Types of signal modulation
Types of signal modulation

Radio

The operation of a radio can be described in several steps. A microphone receives the voice and transforms it into an electrical signal. The signal is then processed by transmitter elements through several stages, and is transmitted back to the transmitter antenna via a cable.

This same signal is converted by the transmitting antenna into electromagnetic waves that will be sent to a receiving antenna. The electromagnetic waves resulting from the transformation of the electrical signal produced by the microphone travel at the speed of light, reflect on the ionosphere to end up in a receiver antenna.
Terrestrial relays are used to ensure that the waves reach receivers located far from the transmitter. Satellites can also be used.

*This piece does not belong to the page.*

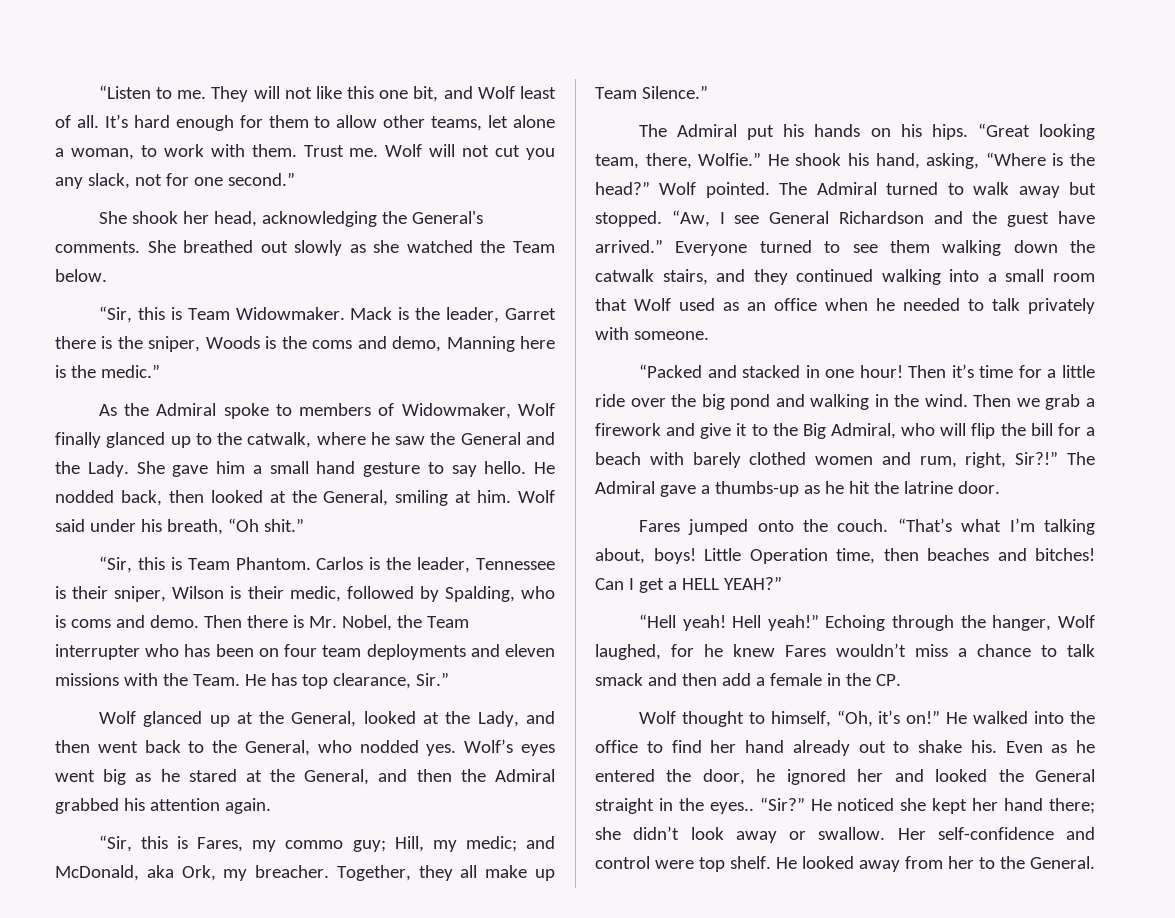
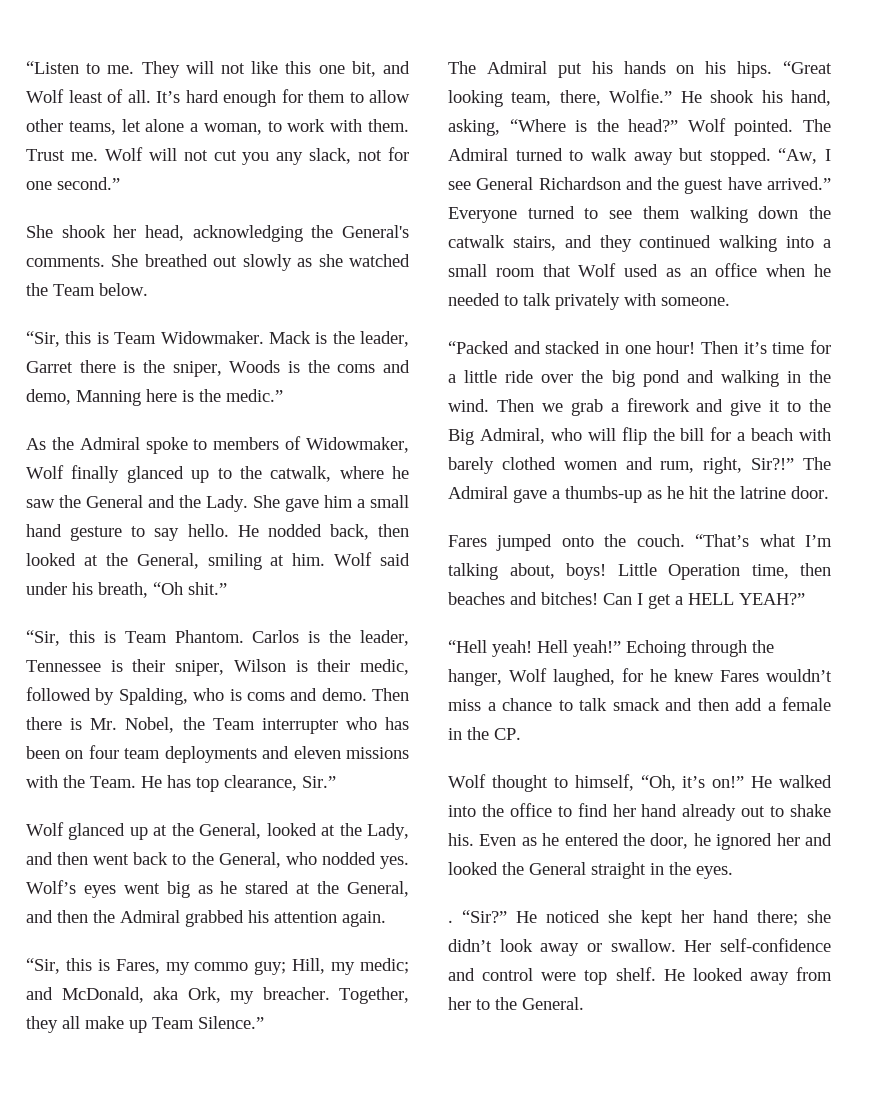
- Even as he entered the door, he ignored her and looked the General straight in the eyes..
+ Even as he entered the door, he ignored her and looked the General straight in the eyes.
+ .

Once the electromagnetic waves reach the receiver, the receiving antenna transforms them into an electrical signal. This electrical signal is then transmitted to the receiver via a cable. It is then transformed into an audible signal by the receiver elements.
The sound signal obtained in this way is reproduced by the loudspeakers in the form of sounds.

Transmitter and receiver

The transmitter is an electronic device. It ensures the transmission of information by emitting radio waves. It essentially consists of three elements : the oscillation generator which ensures the conversion of the electric current into the radio frequency oscillation,
the transducer which ensures the transmission of information through a microphone, and the amplifier which, depending on the frequency chosen, ensures the amplification of the force of the oscillations.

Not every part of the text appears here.